The average American is gripped by fear.
That’s the takeaway for Byron Wien, Blackstone’s vice chairman and investing guru, who spent the summer hosting lunches with power players, according to his latest market commentary.
Wien believes wages, business sentiment and technology are breeding an insecure population in the US.
Here is Wien (emphasis added):
“Everyone acknowledged that millions of manufacturing jobs had been eliminated through robotics and other forms of technology. The employee attrition problem was likely to get worse as artificial intelligence becomes more prevalent as a tool in the white collar workplace, eliminating jobs in law firms, healthcare and elsewhere. Where will these displaced workers go?

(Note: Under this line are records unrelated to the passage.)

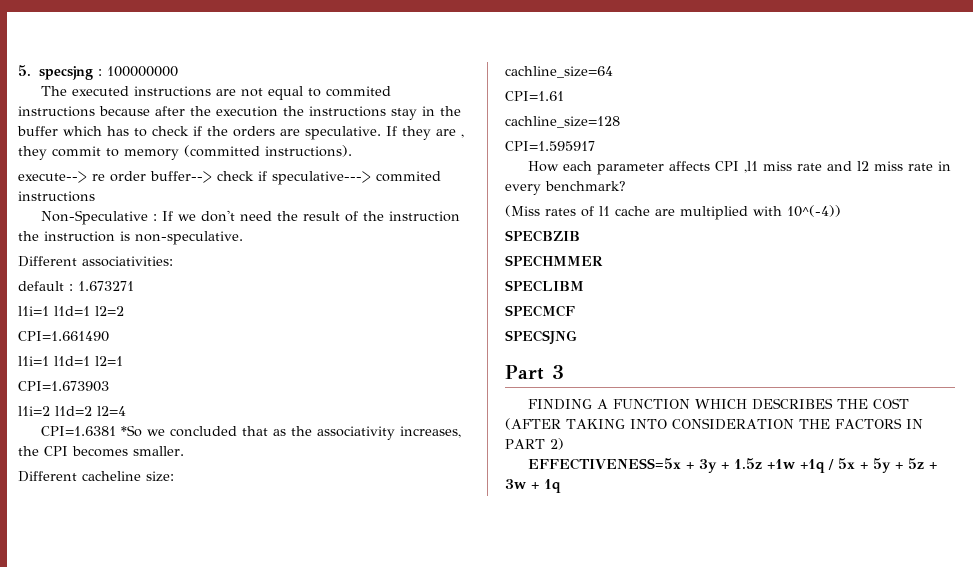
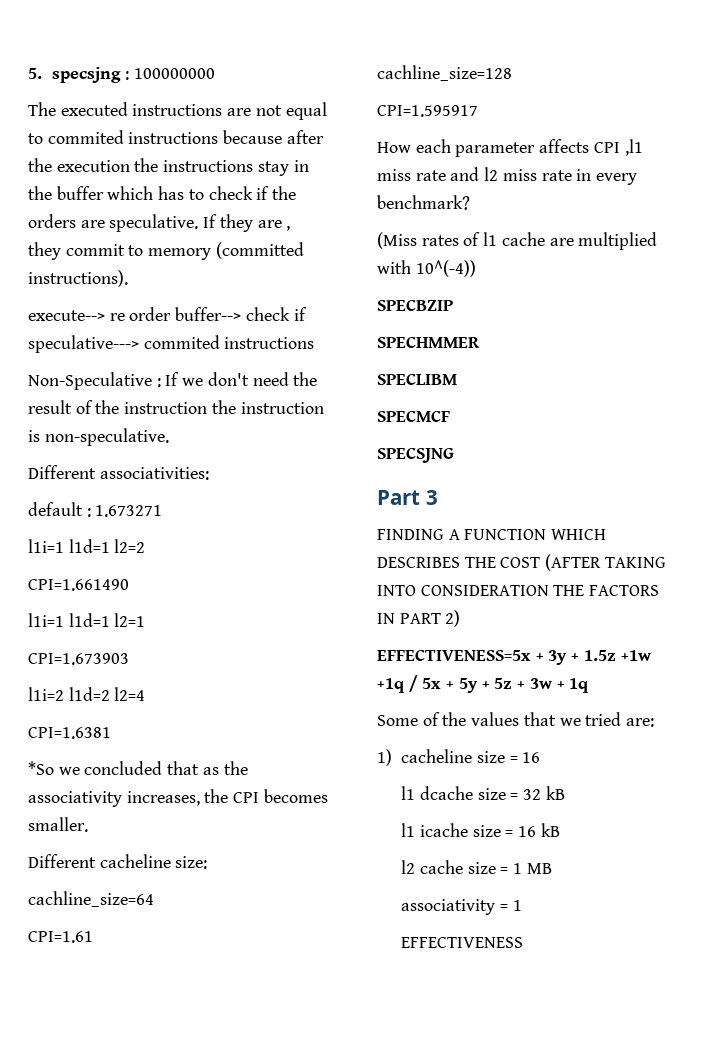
(116, 431) none -> (111, 733) //
[505,230,580,242] SPECBZIB -> [377,300,453,311] SPECBZIP
(561, 486) none -> [377,712,655,727] [377,749,541,766] [401,786,565,800] [401,823,560,837] [401,860,552,874] [401,899,522,915] [401,937,524,948] // Some of the values that we tried are: // 1) cacheline size = 16 // l1 dcache size = 32 kB // l1 icache size = 16 kB // l2 cache size = 1 MB // associativity = 1 // EFFECTIVENESS

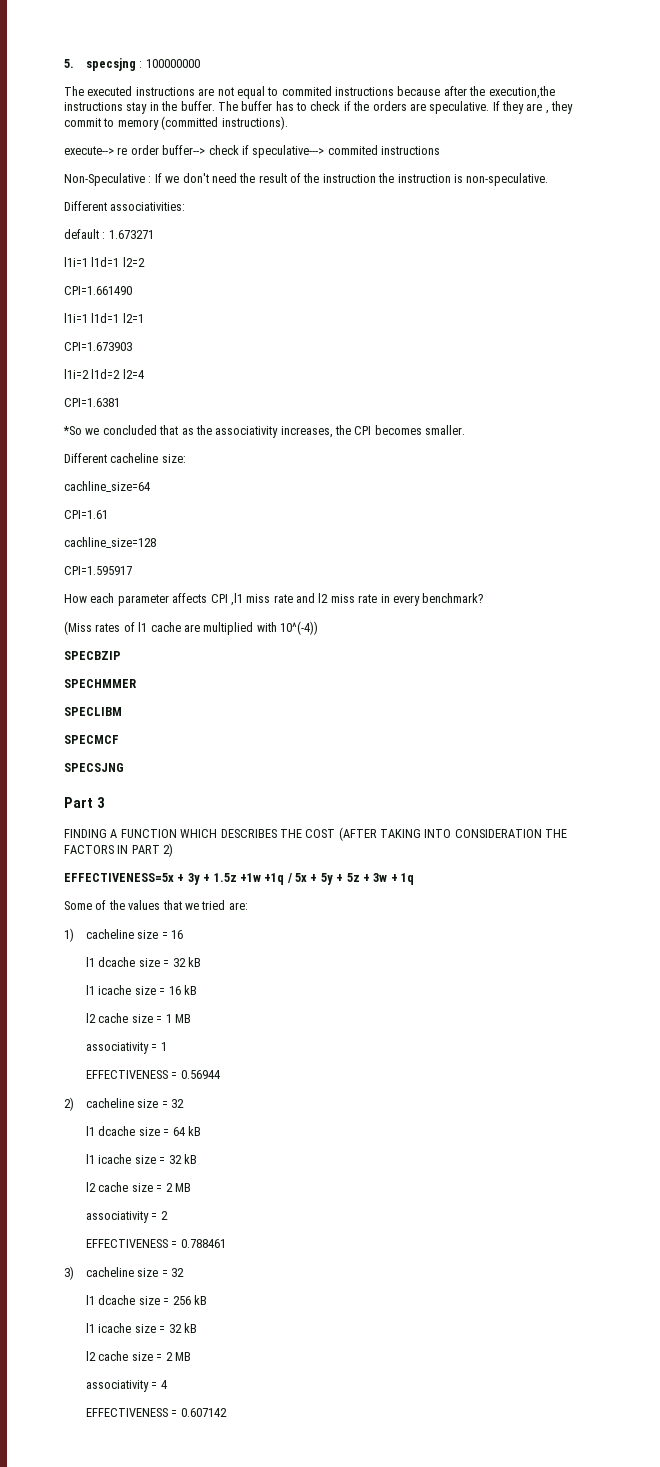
[56,158,159,172] execution the -> [488,86,555,99] execution,the
[56,186,154,200] buffer which -> [180,101,273,111] buffer. The buffer
(524, 942) none -> [171,1070,220,1079] [64,1097,185,1111] [86,1126,201,1136] [86,1154,197,1164] [86,1182,191,1192] [86,1211,168,1223] [86,1239,226,1248] [64,1266,185,1280] [86,1295,207,1305] [86,1323,197,1333] [86,1351,191,1361] [86,1380,167,1392] [86,1408,227,1417] = 0.56944 // 2) cacheline size = 32 // l1 dcache size = 64 kB // l1 icache size = 32 kB // l2 cache size = 2 MB // associativity = 2 // EFFECTIVENESS = 0.788461 // 3) cacheline size = 32 // l1 dcache size = 256 kB // l1 icache size = 32 kB // l2 cache size = 2 MB // associativity = 4 // EFFECTIVENESS = 0.607142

“Those worried about productivity and inequality were perhaps not recognising changes in the “quality” of life. Technology had definitely made our lives easier even if this isn’t reflected in the productivity numbers. Also, someone living in “poverty” in the United States probably has a residence, a refrigerator, television and other amenities not enjoyed by those in poverty in other countries. While this may be true, I do believe that a substantial portion of Americans go to sleep scared every night. They don’t have a job; they have one but it doesn’t cover all their bills; they have a good job but they are worried that business conditions or technology will cause them to lose it. Sanders, Trump and populism generally are products of an insecure population. They feel that their government’s policies have let them down.”